The SiLK tools normally refuse to overwrite existing files. Setting SILK_CLOBBER to a non-empty value removes this restriction.
This environment variable is used as the value for --compression-method when that switch is not provided. Since SiLK 3.13.0.
This environment variable is used as the value for the --site-config-file when that switch is not provided.
This environment variable specifies the root directory of data repository. As described in the "FILES" section, rwsort may use this environment variable when searching for the SiLK site configuration file.
This environment variable gives the root of the install tree. When searching for configuration files and plug-ins, rwsort may use this environment variable. See the "FILES" section for details.
When set to 1, rwsort prints status messages to the standard error as it attempts to find and open each of its plug-ins. In addition, when an attempt to register a field fails, the application prints a message specifying the additional function(s) that must be defined to register the field in the application. Be aware that the output can be rather verbose.
When set to 1, rwsort prints debugging messages to the standard error as it creates, re-opens, and removes temporary files.
Possible locations for the address types mapping file required by the sType and dType fields.
Possible locations for the SiLK site configuration file which are checked when the --site-config-file switch is not provided.
Possible locations for the country code mapping file required by the scc and dcc fields.
Directories that rwsort checks when attempting to load a plug-in.
Directory in which to create temporary files.
rwcount(1), rwcut(1), rwfileinfo(1), rwstats(1), rwuniq(1), rwpmapbuild(1), addrtype(3), ccfilter(3), pmapfilter(3), pysilk(3), silkpython(3), silk-plugin(3), sensor.conf(5), rwflowpack(8), silk(7), yaf(1), dlopen(3), zlib(3)
Fields sTime+msec, eTime+msec, dur+msec, and their aliases (22, 23, 24) were removed in SiLK 3.23.0. Use fields sTime, eTime, and duration instead.
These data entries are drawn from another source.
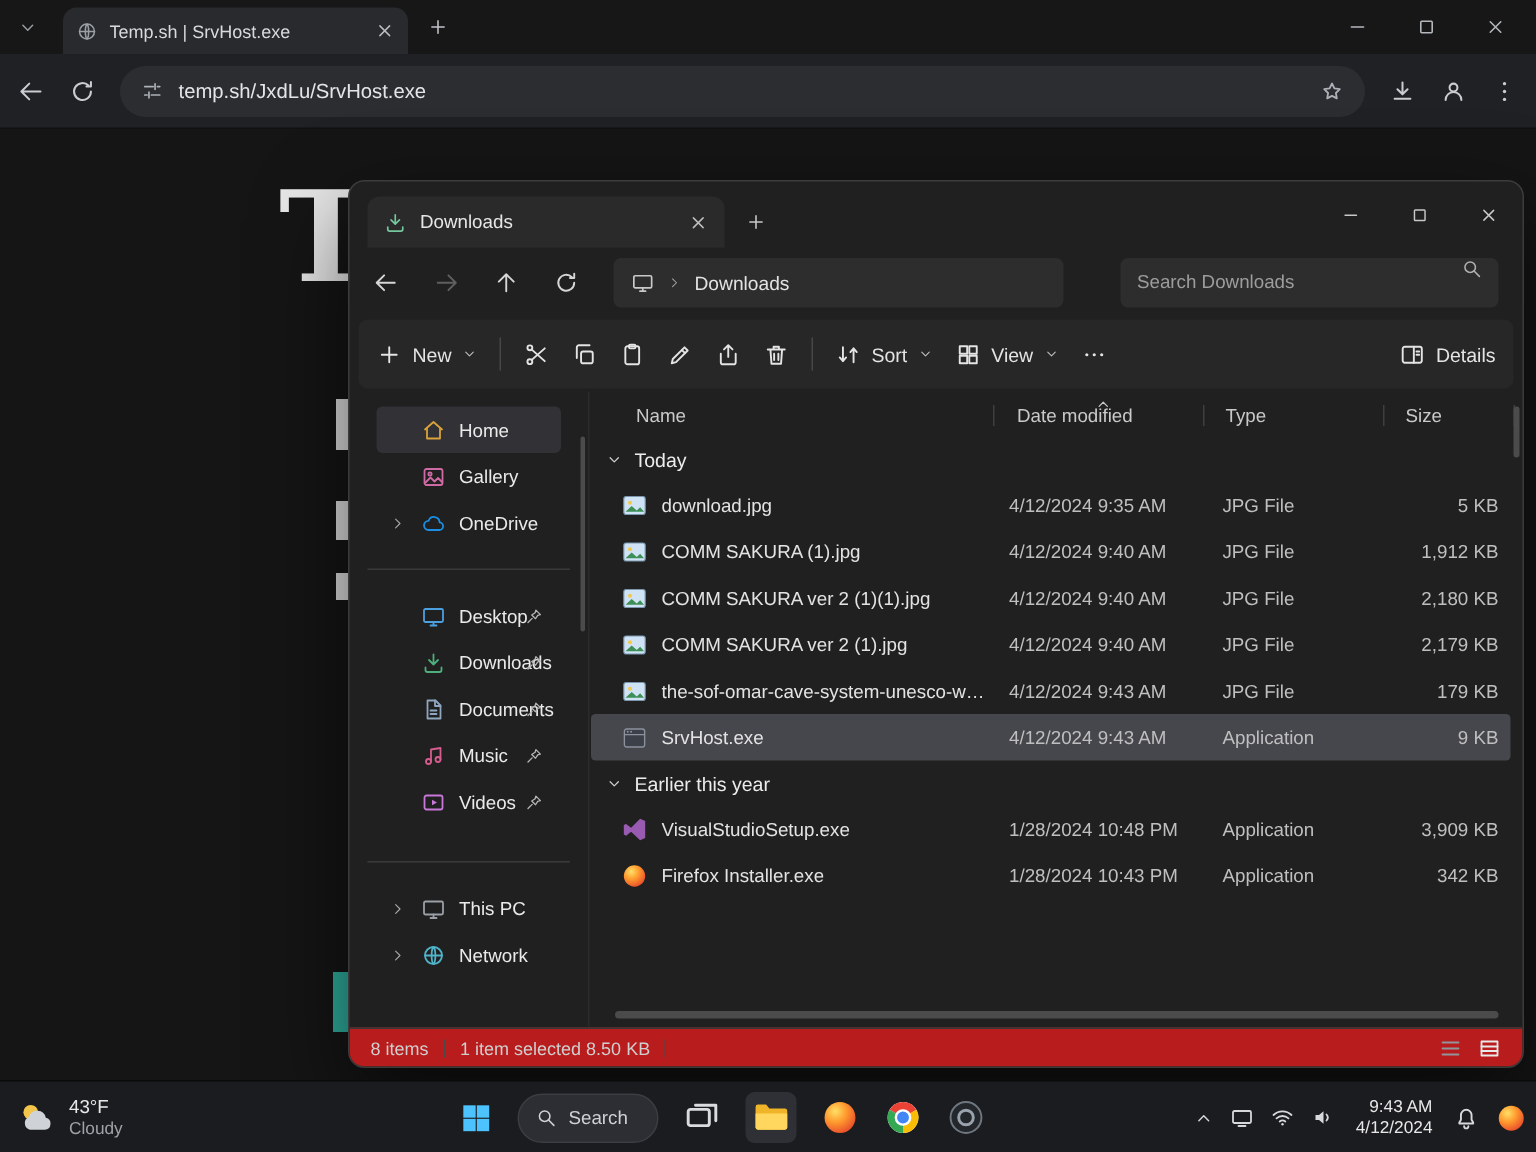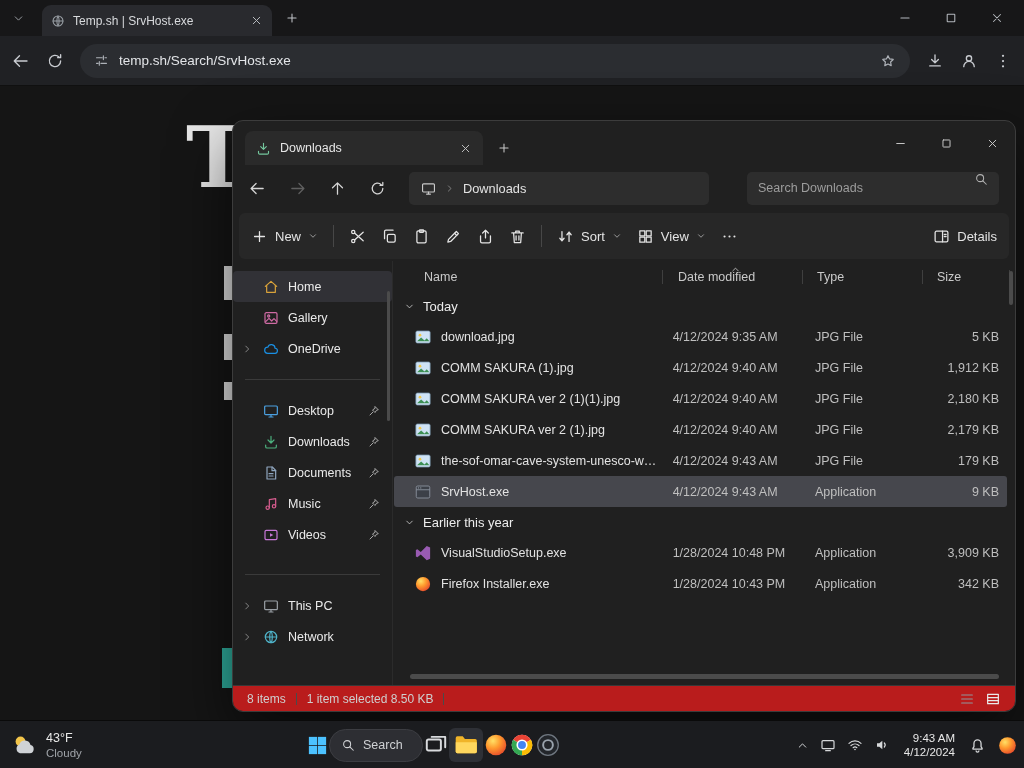"temp.sh/Search/SrvHost.exe" span.omni-url { text: temp.sh/Search/SrvHost.exe -> temp.sh/JxdLu/SrvHost.exe }
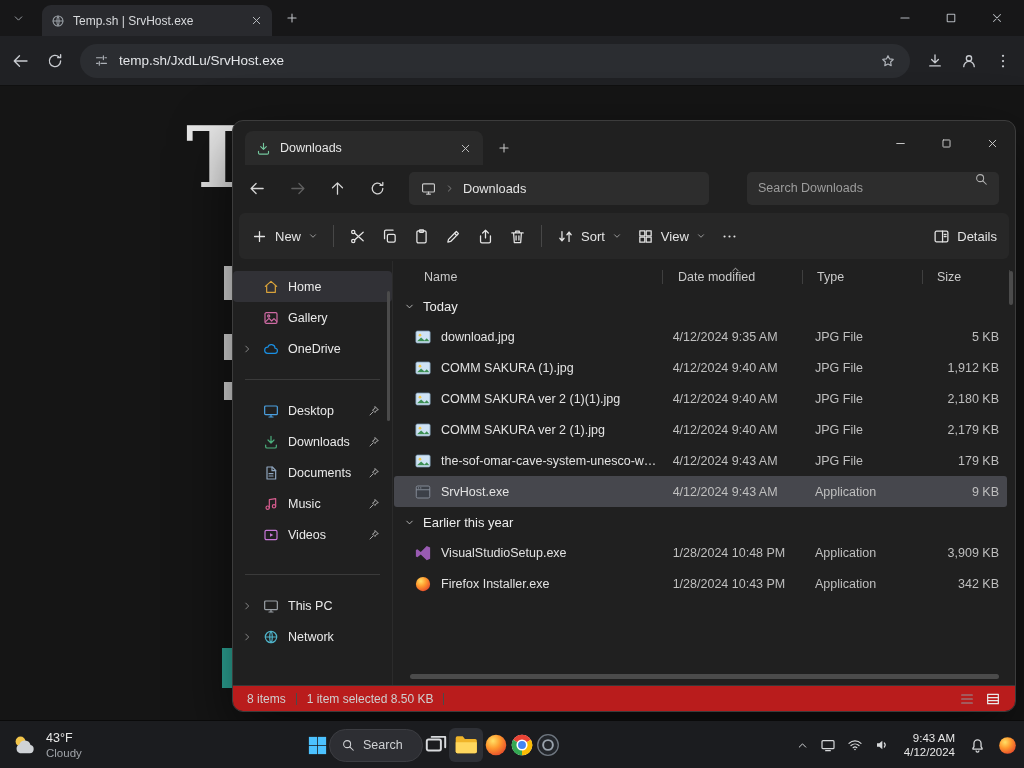"Home" .sitem { margin: 0 0 -> 0 18px }
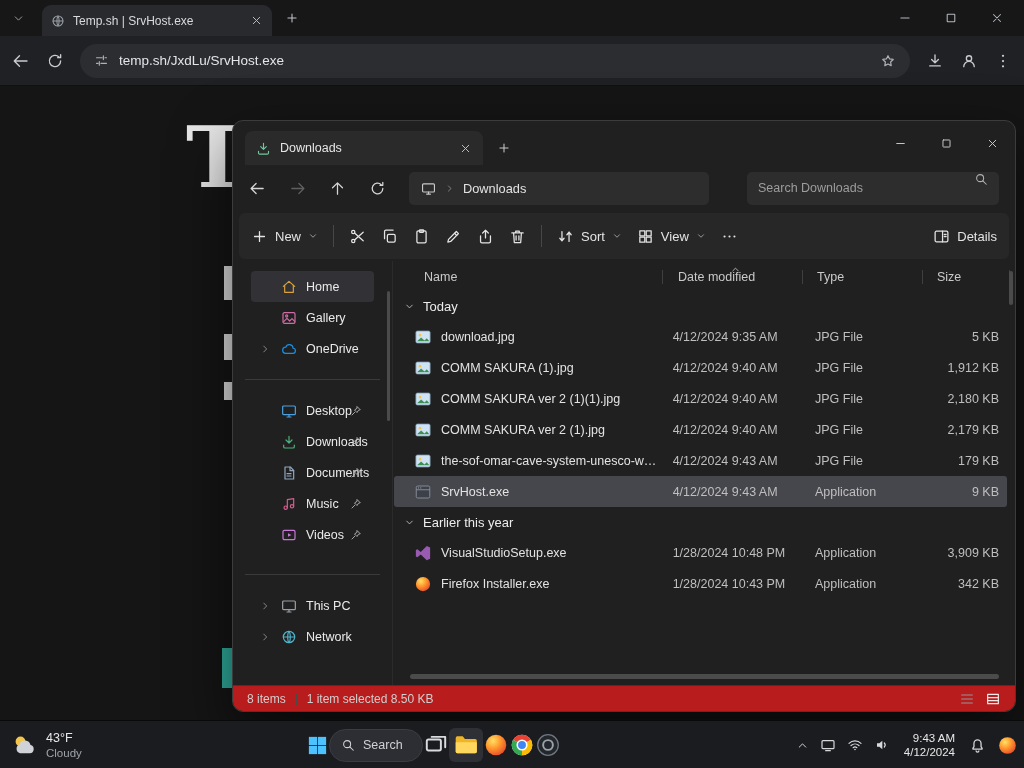"Search" .tb-center { gap: none -> 16px }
If an output path is not specified, rwsort will write to the standard output unless it is connected to a terminal, in which case an error is printed and rwsort exits.
If an input pipe or a set of input files are not specified, rwsort will read records from the standard input unless it is connected to a terminal, in which case an error is printed and rwsort exits.
Note that rwsort produces binary output. Use rwcut(1) to view the records.
Do not spend the resources to sort the data if you are going to be passing it to an aggregation tool like rwtotal or rwaddrcount, which have their own internal data structures that will ignore the sorted data.
Both rwuniq(1) and rwstats(1) can take advantage of previously sorted data, but you must explicitly inform them that the input is sorted by providing the --presorted-input switch.